YOUR INSTRUCTIONS: Reproduce the data exactly and drop any pictures it holds.

THE INPUT:
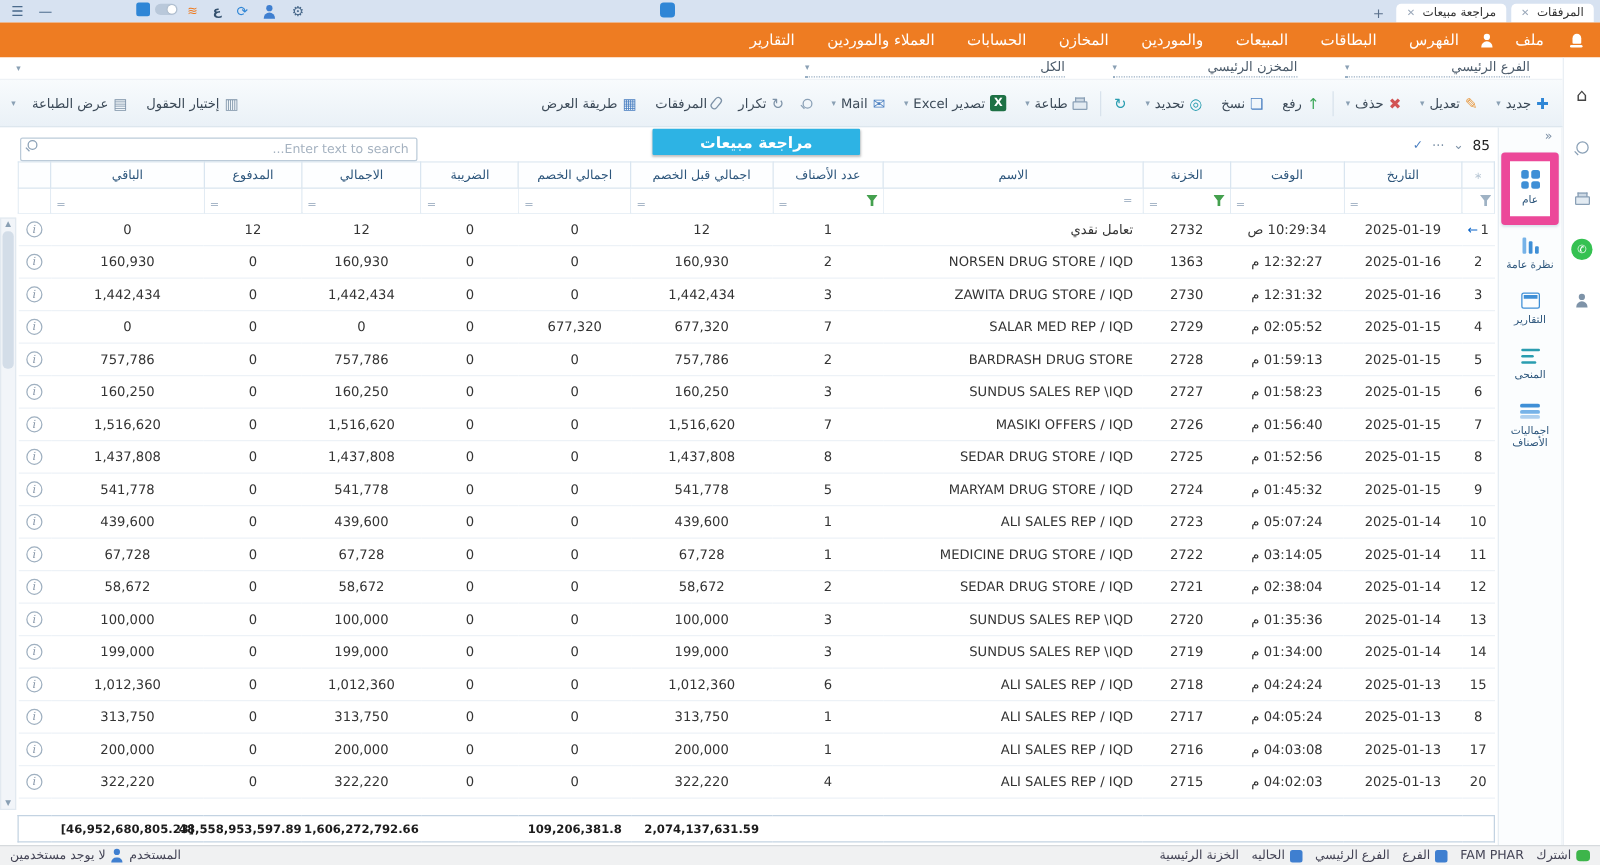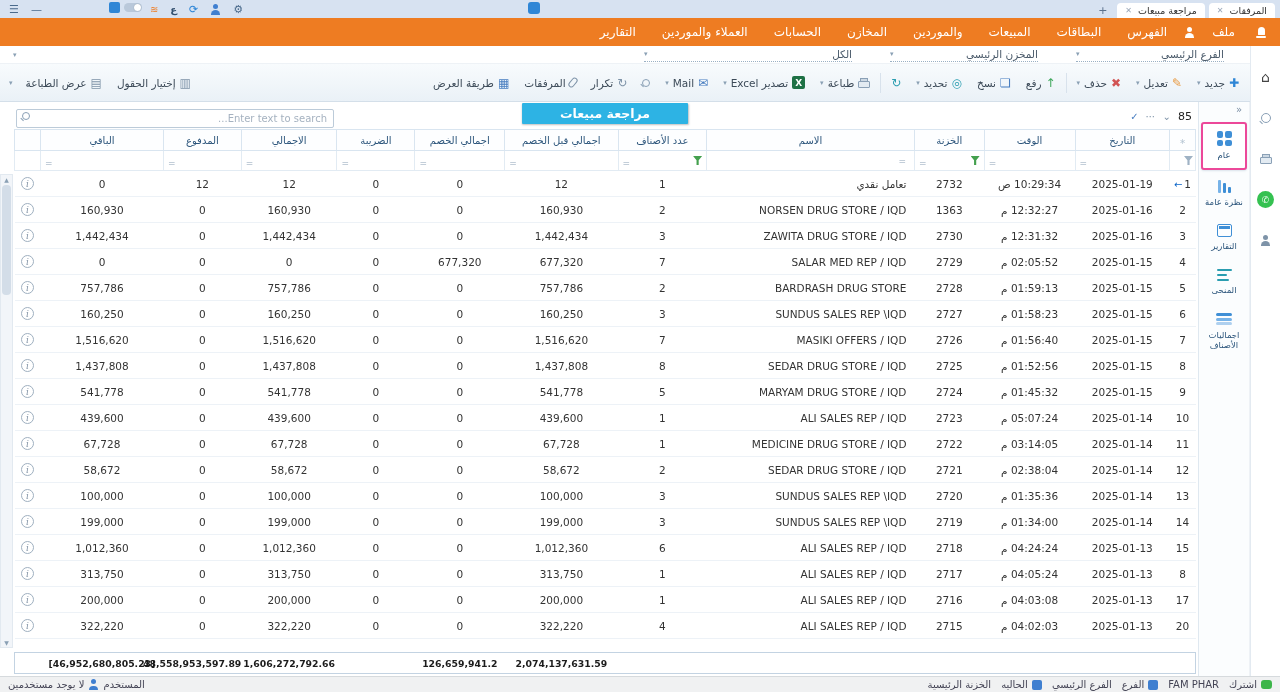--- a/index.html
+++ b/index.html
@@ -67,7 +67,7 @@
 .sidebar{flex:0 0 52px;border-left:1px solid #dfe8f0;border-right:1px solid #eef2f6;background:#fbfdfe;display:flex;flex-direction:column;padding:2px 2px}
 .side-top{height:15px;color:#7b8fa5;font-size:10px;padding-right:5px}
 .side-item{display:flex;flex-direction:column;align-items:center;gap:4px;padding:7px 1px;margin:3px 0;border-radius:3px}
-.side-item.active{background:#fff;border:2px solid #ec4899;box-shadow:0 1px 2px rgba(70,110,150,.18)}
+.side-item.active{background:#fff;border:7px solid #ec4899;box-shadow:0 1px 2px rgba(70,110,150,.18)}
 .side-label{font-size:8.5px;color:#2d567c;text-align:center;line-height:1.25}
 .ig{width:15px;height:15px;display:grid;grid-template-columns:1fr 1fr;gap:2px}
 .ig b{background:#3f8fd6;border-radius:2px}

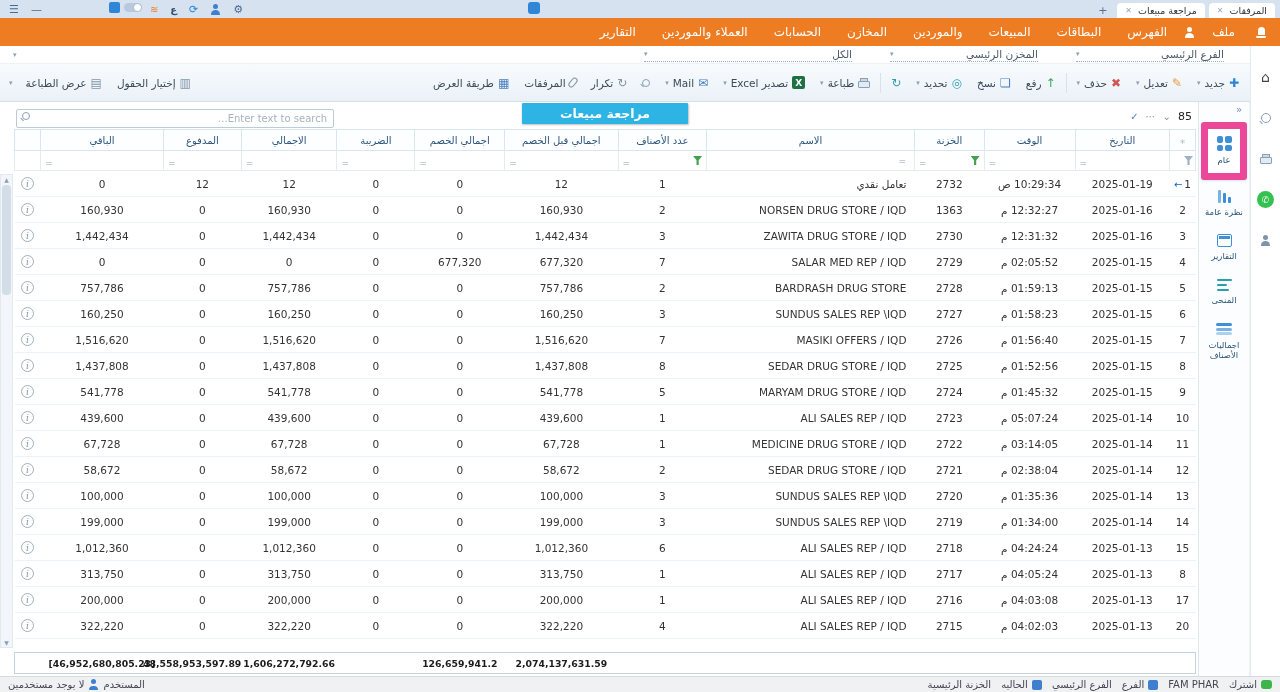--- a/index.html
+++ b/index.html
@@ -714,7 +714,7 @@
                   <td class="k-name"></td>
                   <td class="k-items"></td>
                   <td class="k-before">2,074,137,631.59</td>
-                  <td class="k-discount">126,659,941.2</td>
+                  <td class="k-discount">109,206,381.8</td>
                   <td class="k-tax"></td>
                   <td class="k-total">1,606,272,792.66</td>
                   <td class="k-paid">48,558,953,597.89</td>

RESULT OF THE TASK:
--- a/index.html
+++ b/index.html
@@ -67,7 +67,7 @@
 .sidebar{flex:0 0 52px;border-left:1px solid #dfe8f0;border-right:1px solid #eef2f6;background:#fbfdfe;display:flex;flex-direction:column;padding:2px 2px}
 .side-top{height:15px;color:#7b8fa5;font-size:10px;padding-right:5px}
 .side-item{display:flex;flex-direction:column;align-items:center;gap:4px;padding:7px 1px;margin:3px 0;border-radius:3px}
-.side-item.active{background:#fff;border:2px solid #ec4899;box-shadow:0 1px 2px rgba(70,110,150,.18)}
+.side-item.active{background:#fff;border:7px solid #ec4899;box-shadow:0 1px 2px rgba(70,110,150,.18)}
 .side-label{font-size:8.5px;color:#2d567c;text-align:center;line-height:1.25}
 .ig{width:15px;height:15px;display:grid;grid-template-columns:1fr 1fr;gap:2px}
 .ig b{background:#3f8fd6;border-radius:2px}

--- a/index.html
+++ b/index.html
@@ -714,7 +714,7 @@
                   <td class="k-name"></td>
                   <td class="k-items"></td>
                   <td class="k-before">2,074,137,631.59</td>
-                  <td class="k-discount">126,659,941.2</td>
+                  <td class="k-discount">109,206,381.8</td>
                   <td class="k-tax"></td>
                   <td class="k-total">1,606,272,792.66</td>
                   <td class="k-paid">48,558,953,597.89</td>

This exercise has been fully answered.